BACKGROUND:Trichosporon fungaemia (TF) episodes have increased in recent years and mortality rates remain high despite the advances in the management of sepsis. New concepts about its clinical course, treatment and microbiology need to be investigated for the better management of this infection. OBJECTIVES: To describe the aetiology, natural history, clinical management and prognostic factors of TF. METHODS: TF episodes documented between 2005 and 2018 in 23 South American centres were retrospectively investigated by using a standard clinical form. Molecular identification, antifungal susceptibility testing and biofilm production were also performed. RESULTS: Eighty-eight TF episodes were studied. Patients had several underlying conditions, including haematological diseases (47.7%), post-operative status (34%), solid organ transplants (n = 7, 7.9%), among others. Seventy-three (82.9%) patients had a central venous catheter (CVC) at TF diagnosis. The 30 day mortality rate was 51.1%. Voriconazole-based therapy was given to 34 patients (38.6%), with a 30 day mortality rate of 38.2%. Multivariate predictors of 30 day mortality were age (OR 1.036), mechanical ventilation (OR 8.25) and persistent neutropenia (OR 9.299).
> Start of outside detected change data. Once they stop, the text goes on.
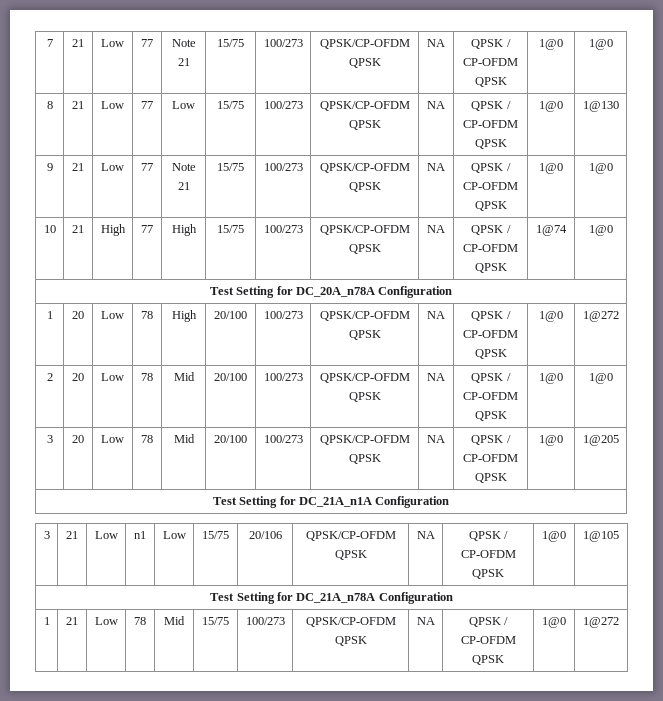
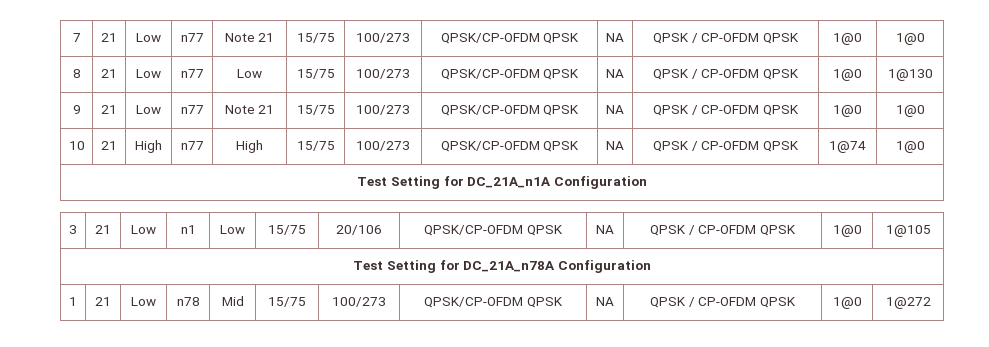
- 7 | 21 | Low | 77 | Note 21 | 15/75 | 100/273 | QPSK/CP-OFDM QPSK | NA | QPSK / CP-OFDM QPSK | 1@0 | 1@0
+ 7 | 21 | Low | n77 | Note 21 | 15/75 | 100/273 | QPSK/CP-OFDM QPSK | NA | QPSK / CP-OFDM QPSK | 1@0 | 1@0
- 8 | 21 | Low | 77 | Low | 15/75 | 100/273 | QPSK/CP-OFDM QPSK | NA | QPSK / CP-OFDM QPSK | 1@0 | 1@130
+ 8 | 21 | Low | n77 | Low | 15/75 | 100/273 | QPSK/CP-OFDM QPSK | NA | QPSK / CP-OFDM QPSK | 1@0 | 1@130
- 9 | 21 | Low | 77 | Note 21 | 15/75 | 100/273 | QPSK/CP-OFDM QPSK | NA | QPSK / CP-OFDM QPSK | 1@0 | 1@0
+ 9 | 21 | Low | n77 | Note 21 | 15/75 | 100/273 | QPSK/CP-OFDM QPSK | NA | QPSK / CP-OFDM QPSK | 1@0 | 1@0
- 10 | 21 | High | 77 | High | 15/75 | 100/273 | QPSK/CP-OFDM QPSK | NA | QPSK / CP-OFDM QPSK | 1@74 | 1@0
+ 10 | 21 | High | n77 | High | 15/75 | 100/273 | QPSK/CP-OFDM QPSK | NA | QPSK / CP-OFDM QPSK | 1@74 | 1@0
- Test Setting for DC_20A_n78A Configuration
- 1 | 20 | Low | 78 | High | 20/100 | 100/273 | QPSK/CP-OFDM QPSK | NA | QPSK / CP-OFDM QPSK | 1@0 | 1@272
- 2 | 20 | Low | 78 | Mid | 20/100 | 100/273 | QPSK/CP-OFDM QPSK | NA | QPSK / CP-OFDM QPSK | 1@0 | 1@0
- 3 | 20 | Low | 78 | Mid | 20/100 | 100/273 | QPSK/CP-OFDM QPSK | NA | QPSK / CP-OFDM QPSK | 1@0 | 1@205
- 1 | 21 | Low | 78 | Mid | 15/75 | 100/273 | QPSK/CP-OFDM QPSK | NA | QPSK / CP-OFDM QPSK | 1@0 | 1@272
+ 1 | 21 | Low | n78 | Mid | 15/75 | 100/273 | QPSK/CP-OFDM QPSK | NA | QPSK / CP-OFDM QPSK | 1@0 | 1@272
CVC removal was associated with over 75% decreased risk of 30 day mortality (OR 0.241). Microbiological analyses revealed that 77.7% of the strains were identified as Trichosporon asahii, and voriconazole showed the strongest in vitro activity against Trichosporon spp. Most of the strains (63%) were considered medium or high biofilm producers. CONCLUSIONS: Older age, mechanical ventilation and persistent neutropenia were associated with poor prognosis. CVC may play a role in the pathogenicity of TF and its removal was associated with a better prognosis.